Literatura como vida
Caio praticou a literatura como um hippie: não se tratava de arte, muito menos de pose, mas de vida, uma coisa sempre urgente, que ele não concedia adiar. Traçou todas, meio como a Chiquita Bacana da marchinha, sem perder o tom: escreveu para jornais e revistas (reportagens, comentários, resenhas, entrevistas e muitas, muitas crônicas), redigiu poemas, compôs romances, inventou peças de teatro e roteiros, encontrou-se superiormente no conto e enviou centenas, milhares de cartas. O leitor pode fazer o teste: pegue qualquer página dele e confira pra ver se ele estava brincando. Não estava, era sempre a sério, mesmo quando extravasava um característico humor, que se encontra mais nas cartas do que em qualquer outra modalidade de texto.

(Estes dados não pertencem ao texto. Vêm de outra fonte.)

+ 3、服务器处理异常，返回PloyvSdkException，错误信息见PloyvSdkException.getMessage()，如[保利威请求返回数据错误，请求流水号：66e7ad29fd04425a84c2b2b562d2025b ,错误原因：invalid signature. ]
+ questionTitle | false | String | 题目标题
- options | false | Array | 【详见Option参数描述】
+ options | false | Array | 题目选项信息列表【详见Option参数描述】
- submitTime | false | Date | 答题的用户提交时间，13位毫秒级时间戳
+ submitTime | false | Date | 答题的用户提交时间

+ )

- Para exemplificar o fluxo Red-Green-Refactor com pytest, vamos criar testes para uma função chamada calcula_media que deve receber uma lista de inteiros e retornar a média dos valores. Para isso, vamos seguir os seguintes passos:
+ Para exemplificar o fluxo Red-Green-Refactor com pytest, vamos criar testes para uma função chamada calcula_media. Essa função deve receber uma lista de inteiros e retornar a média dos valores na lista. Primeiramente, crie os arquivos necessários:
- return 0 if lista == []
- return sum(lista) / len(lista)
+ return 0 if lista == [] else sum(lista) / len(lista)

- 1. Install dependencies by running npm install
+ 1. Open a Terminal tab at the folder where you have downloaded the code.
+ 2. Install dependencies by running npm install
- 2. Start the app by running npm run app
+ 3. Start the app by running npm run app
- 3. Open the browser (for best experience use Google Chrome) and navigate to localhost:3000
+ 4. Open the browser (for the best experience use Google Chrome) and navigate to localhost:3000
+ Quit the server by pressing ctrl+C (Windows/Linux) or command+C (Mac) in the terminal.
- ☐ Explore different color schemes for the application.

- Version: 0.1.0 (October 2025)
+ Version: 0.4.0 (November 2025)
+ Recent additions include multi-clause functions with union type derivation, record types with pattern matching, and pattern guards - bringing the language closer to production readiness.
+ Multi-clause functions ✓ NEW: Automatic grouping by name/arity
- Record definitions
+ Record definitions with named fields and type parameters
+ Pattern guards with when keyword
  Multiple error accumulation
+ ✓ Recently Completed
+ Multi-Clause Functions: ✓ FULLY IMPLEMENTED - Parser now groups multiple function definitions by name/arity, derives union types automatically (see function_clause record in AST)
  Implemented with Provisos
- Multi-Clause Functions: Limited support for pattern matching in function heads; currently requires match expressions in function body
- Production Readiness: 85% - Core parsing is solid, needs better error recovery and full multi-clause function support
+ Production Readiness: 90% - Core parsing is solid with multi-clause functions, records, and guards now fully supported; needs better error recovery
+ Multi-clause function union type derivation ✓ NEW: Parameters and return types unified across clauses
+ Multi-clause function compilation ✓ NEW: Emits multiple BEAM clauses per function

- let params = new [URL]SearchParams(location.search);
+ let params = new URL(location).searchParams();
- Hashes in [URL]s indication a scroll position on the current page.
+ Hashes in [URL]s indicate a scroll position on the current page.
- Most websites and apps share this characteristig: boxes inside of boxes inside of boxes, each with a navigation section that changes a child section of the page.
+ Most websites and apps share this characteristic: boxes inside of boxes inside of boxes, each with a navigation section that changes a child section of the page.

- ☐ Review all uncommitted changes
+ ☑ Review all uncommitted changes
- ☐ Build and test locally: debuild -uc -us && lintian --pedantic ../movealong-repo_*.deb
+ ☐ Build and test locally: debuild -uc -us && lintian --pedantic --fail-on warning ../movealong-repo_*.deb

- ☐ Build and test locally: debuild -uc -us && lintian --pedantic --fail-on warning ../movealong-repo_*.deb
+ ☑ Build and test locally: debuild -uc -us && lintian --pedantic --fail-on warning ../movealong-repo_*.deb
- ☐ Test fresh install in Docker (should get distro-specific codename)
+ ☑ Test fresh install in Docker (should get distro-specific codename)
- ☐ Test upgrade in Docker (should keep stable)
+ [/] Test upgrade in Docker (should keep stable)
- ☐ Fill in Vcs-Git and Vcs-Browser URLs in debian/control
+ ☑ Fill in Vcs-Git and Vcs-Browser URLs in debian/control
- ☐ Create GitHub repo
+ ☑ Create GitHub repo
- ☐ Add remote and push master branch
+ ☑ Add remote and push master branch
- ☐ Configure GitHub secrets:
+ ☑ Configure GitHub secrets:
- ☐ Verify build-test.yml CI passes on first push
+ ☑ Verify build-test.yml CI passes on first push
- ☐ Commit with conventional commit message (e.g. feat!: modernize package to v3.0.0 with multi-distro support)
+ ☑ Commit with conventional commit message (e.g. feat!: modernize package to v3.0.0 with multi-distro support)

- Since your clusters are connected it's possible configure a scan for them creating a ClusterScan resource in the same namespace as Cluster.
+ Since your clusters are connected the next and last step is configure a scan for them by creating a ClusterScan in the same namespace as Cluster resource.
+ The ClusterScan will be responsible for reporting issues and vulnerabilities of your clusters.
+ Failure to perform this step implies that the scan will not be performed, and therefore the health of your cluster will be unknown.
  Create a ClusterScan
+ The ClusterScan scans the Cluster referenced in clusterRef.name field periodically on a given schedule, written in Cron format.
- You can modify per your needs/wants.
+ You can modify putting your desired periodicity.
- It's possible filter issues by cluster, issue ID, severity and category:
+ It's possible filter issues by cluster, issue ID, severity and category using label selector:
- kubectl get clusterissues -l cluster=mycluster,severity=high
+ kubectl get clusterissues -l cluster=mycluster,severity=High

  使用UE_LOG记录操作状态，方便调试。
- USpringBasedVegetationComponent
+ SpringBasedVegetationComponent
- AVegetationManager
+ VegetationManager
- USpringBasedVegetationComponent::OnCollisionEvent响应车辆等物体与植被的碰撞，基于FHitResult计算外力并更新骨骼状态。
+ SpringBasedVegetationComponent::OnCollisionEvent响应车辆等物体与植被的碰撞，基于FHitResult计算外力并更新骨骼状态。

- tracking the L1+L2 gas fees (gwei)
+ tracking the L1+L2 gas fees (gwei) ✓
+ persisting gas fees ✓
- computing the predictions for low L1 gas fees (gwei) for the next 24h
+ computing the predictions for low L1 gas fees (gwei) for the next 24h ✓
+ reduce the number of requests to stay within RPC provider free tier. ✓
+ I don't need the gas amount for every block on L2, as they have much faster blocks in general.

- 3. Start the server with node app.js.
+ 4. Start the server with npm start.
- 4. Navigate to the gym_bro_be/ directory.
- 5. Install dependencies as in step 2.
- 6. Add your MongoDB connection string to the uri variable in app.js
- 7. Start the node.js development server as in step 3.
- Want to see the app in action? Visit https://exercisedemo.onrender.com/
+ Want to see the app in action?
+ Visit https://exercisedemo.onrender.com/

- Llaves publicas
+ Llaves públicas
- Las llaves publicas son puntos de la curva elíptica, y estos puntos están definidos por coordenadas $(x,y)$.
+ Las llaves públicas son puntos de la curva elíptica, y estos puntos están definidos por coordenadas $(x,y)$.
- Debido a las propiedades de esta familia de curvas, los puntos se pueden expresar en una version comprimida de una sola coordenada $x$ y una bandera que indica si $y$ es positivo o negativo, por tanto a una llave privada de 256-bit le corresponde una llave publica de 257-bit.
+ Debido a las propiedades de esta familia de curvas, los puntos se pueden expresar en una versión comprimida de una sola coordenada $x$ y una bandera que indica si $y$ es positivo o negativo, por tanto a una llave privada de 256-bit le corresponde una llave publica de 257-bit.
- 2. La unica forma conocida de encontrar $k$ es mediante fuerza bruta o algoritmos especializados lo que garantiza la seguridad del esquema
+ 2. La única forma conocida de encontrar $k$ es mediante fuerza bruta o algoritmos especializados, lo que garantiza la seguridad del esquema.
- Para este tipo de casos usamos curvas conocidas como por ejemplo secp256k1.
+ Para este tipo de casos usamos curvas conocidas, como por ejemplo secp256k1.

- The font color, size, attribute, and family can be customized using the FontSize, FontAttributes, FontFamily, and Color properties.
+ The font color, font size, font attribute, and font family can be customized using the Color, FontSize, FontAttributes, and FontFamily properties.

A sério: era pra valer, era pra dizer tudo, custasse o que custasse. Não por acaso, Caio expôs na arena pública sua condição de doente de Aids, quando a doença era ainda considerada um mistério e um tabu. O que mais chama a atenção é que a força de Caio, quer dizer, de sua literatura (hoje essa mistura ganha o elegante nome de autoficção, como Auster ou, sei lá, Mirisola), não vem do apelo sensacionalista que alguns quererão ver em sua obra, mas procede do exame minucioso a que submete as percepções e sensações íntimas de gente como o leitor e eu, pertencentes à civilização dos Beatles. Enquanto vibrarem as forças do fabuloso quarteto, aliás, aposto que Caio continuará eloquente.


LUÍS AUGUSTO FISCHER , professor de literatura na UFRGS, é autor de "Literatura Brasileira - Modos De Usar" (L&PM), entre outros.